Because the importance of the speech lies not in the content itself, but in the context and its meaning.   Largely because the content is nothing new, it's the same allegations repeated again.  Shades of narcissistic personality disorder, where he cannot be wrong - reality cannot be right if he loses.  No, this is the speech of a person in power that has a game plan to keep that power, no matter the cost.

This is the start of a coup.

I'm really at a loss, as a cannot understand any other endgame here, if the president is not planning a coup.  In an hour long press conference the sitting president propagates accusation after accusation that has been repeatedly proven false, following litigation after litigation that the president's team has lost, all while refusing to raise more than a suspicion of evidence.

His only concrete evidence offered comes in the form of charts showing ballot "dumps" as he calls them, charts showing the progression of ballots counted.  The fact that two charts have huge swings at a specific time to him is suspect.

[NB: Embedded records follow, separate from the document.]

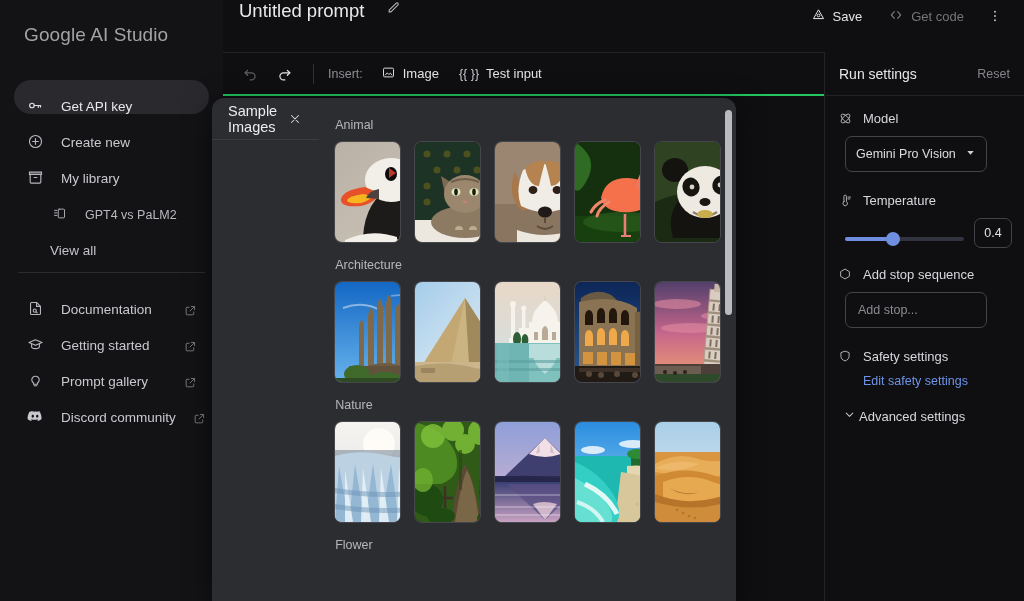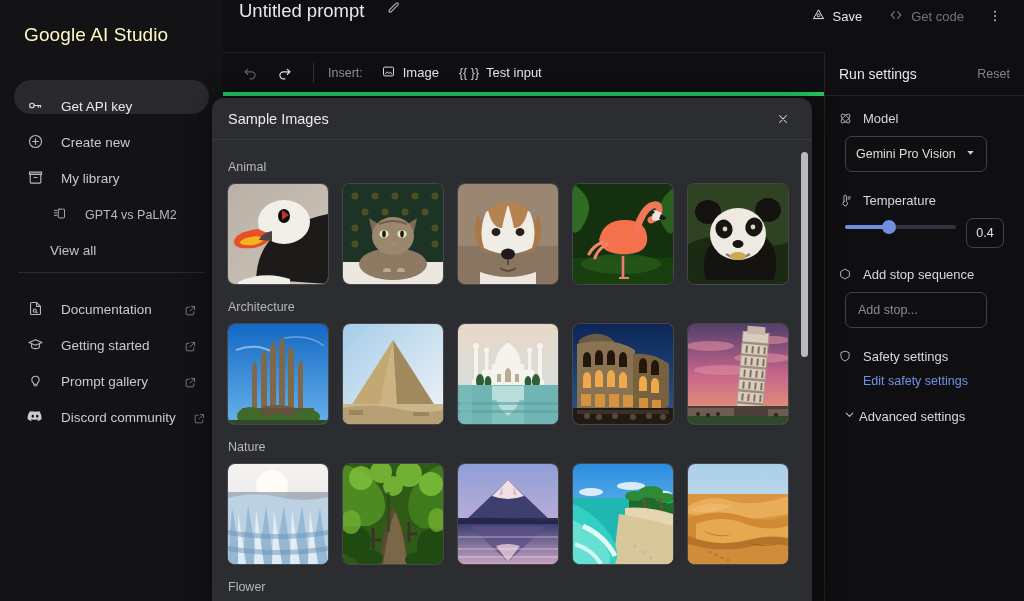--- a/index.html
+++ b/index.html
@@ -19,7 +19,7 @@
     position: relative;
   }
   .brand {
-    font-size: 19px; color: #fef9c3; letter-spacing: .1px;
+    font-size: 19px; color: #a3a3a3; letter-spacing: .1px;
     padding: 10px 0 0 24px; font-weight: 400;
   }
   .nav { margin-top: 34px; }

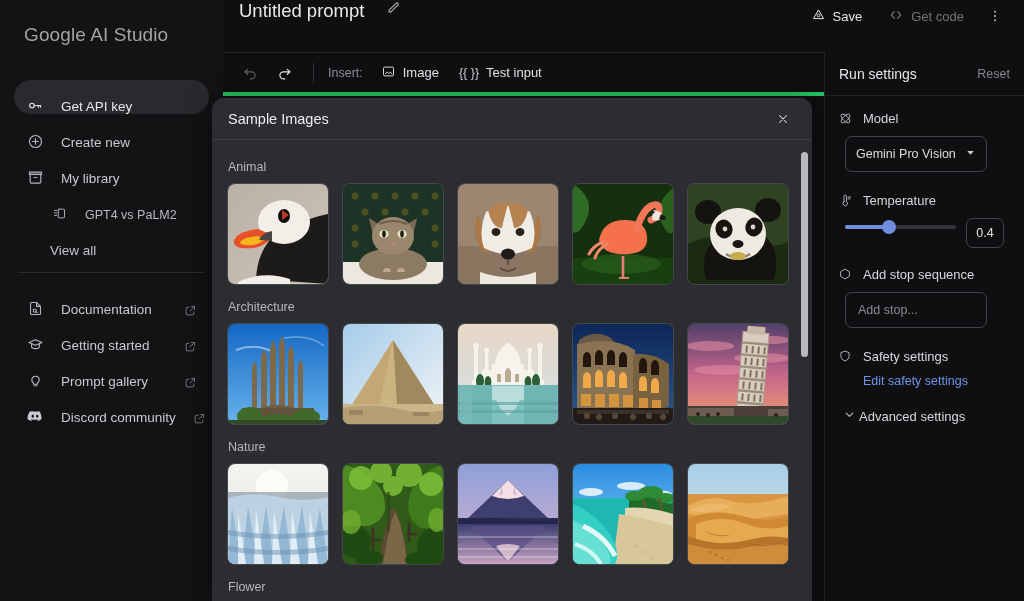--- a/index.html
+++ b/index.html
@@ -59,7 +59,7 @@
   .toolbar {
     height: 44px; flex: 0 0 44px; display: flex; align-items: center;
     gap: 4px; padding: 0 12px;
-    border-top: 1px solid #232327; border-bottom: 4px solid #22c55e;
+    border-top: 1px solid #232327; border-bottom: 2px solid #22c55e;
   }
   .tool-ico { width: 30px; height: 30px; display: flex; align-items: center; justify-content: center; border-radius: 5px; cursor: pointer; }
   .tool-ico.disabled { opacity: .42; }

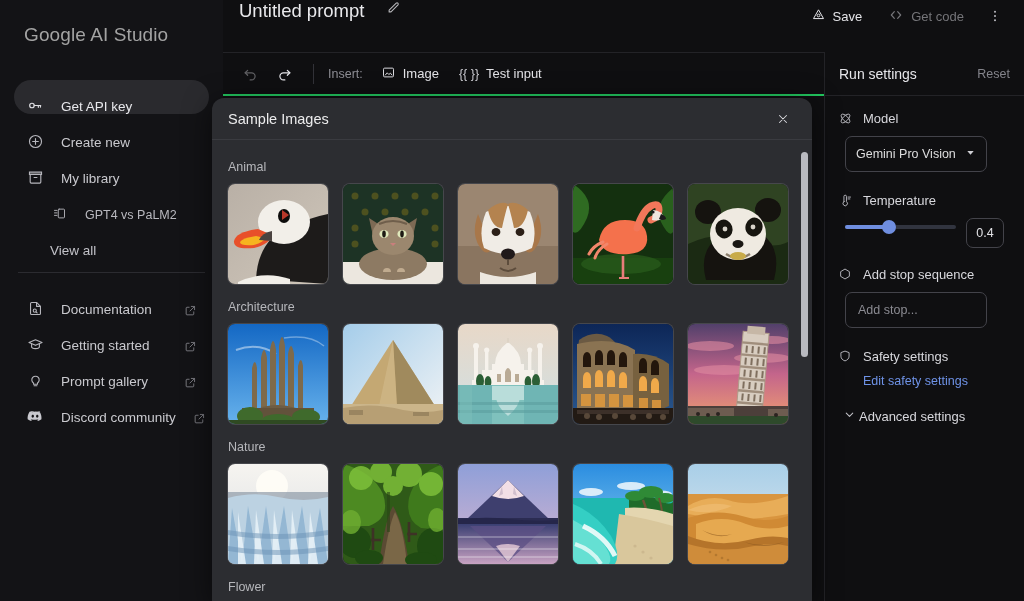--- a/index.html
+++ b/index.html
@@ -112,11 +112,11 @@
   
   .modal {
     position: absolute; left: 212px; top: 98px;
-    width: 600px; height: 503px;
+    width: 524px; height: 503px;
     background: #2c2d31;
     border-radius: 12px 12px 0 0;
     box-shadow: 0 6px 28px rgba(0,0,0,.55);
-    display: flex; flex-direction: column; overflow: hidden;
+    display: flex; flex-direction: row; overflow: hidden;
   }
   .modal-head {
     height: 42px; flex: 0 0 42px; display: flex; align-items: center;

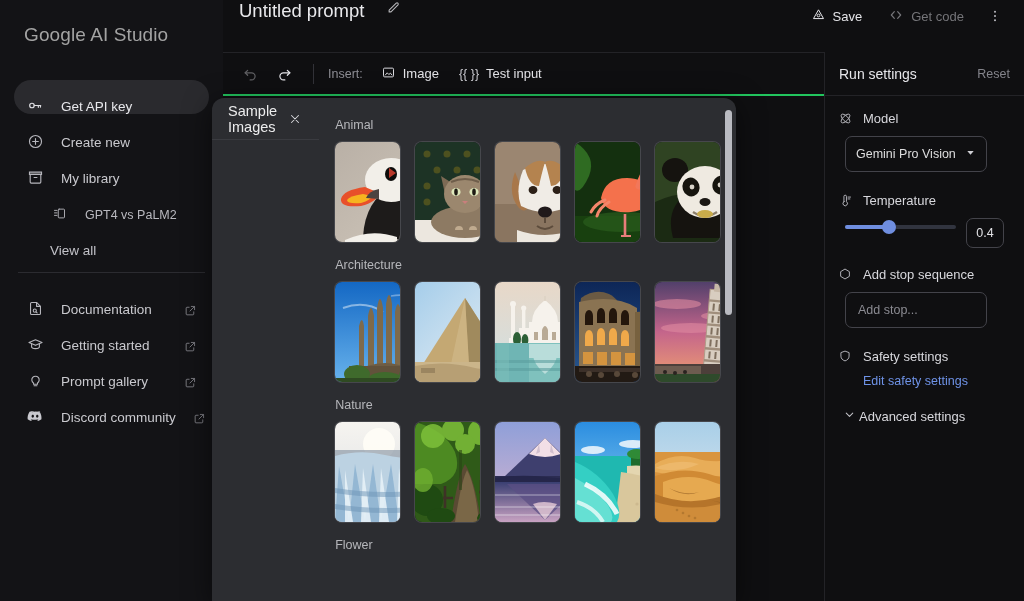--- a/index.html
+++ b/index.html
@@ -90,7 +90,7 @@
   }
   .select .caret { margin-left: auto; }
   .rp-gap { height: 20px; }
-  .slider-row { display: flex; align-items: flex-start; gap: 10px; margin: 0 8px 0 8px; }
+  .slider-row { display: flex; align-items: flex-end; gap: 10px; margin: 0 0 0 8px; }
   .slider { position: relative; flex: 1 1 auto; height: 18px; display: flex; align-items: center; cursor: pointer; }
   .track { position: absolute; left: 0; right: 0; height: 4px; background: #31343f; border-radius: 3px; }
   .fill { position: absolute; left: 0; height: 4px; border-radius: 3px; background: #6f8ee0; }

This is coming after his own Attorney General, William Barr, a man has been the staunchest of Trump's supporters and has enabled much of Trump's excesses,  acknowledged there was no evidence of widespread voter fraud that would impact the outcome of the election.  One must assume, Trump's speech comes in response to this reversal by the Attorney General.

This speech also follows the Cybersecurity and Infrastructure security agency declaring the 2020 election the most secure in American history.  Chris Krebs, a Trump appointee as the head of the Department of Homeland Security Cybersecurity division, was later fired for the remarks.

Also following Republican Senator Ron Johnson admitting candidly he knows Biden won, but that acknowledging it would be "political suicide" to oppose Trump.

Is that really where we are at - that we cannot acknowledge reality because of the fears of the whims of a mad king?  One who is threatening to defund the armed services through the NDAA if Twitter isn't punished by amending Section 230?

We really are in Act 5 of King Lear aren't we?  Or perhaps Macbeth is more appropriate?

In that spirit...

Bart: Well, can't you see that's the last act of a desperate man?

Howard Johnson: We don't care if it's the first act of "Henry V," we're leaving!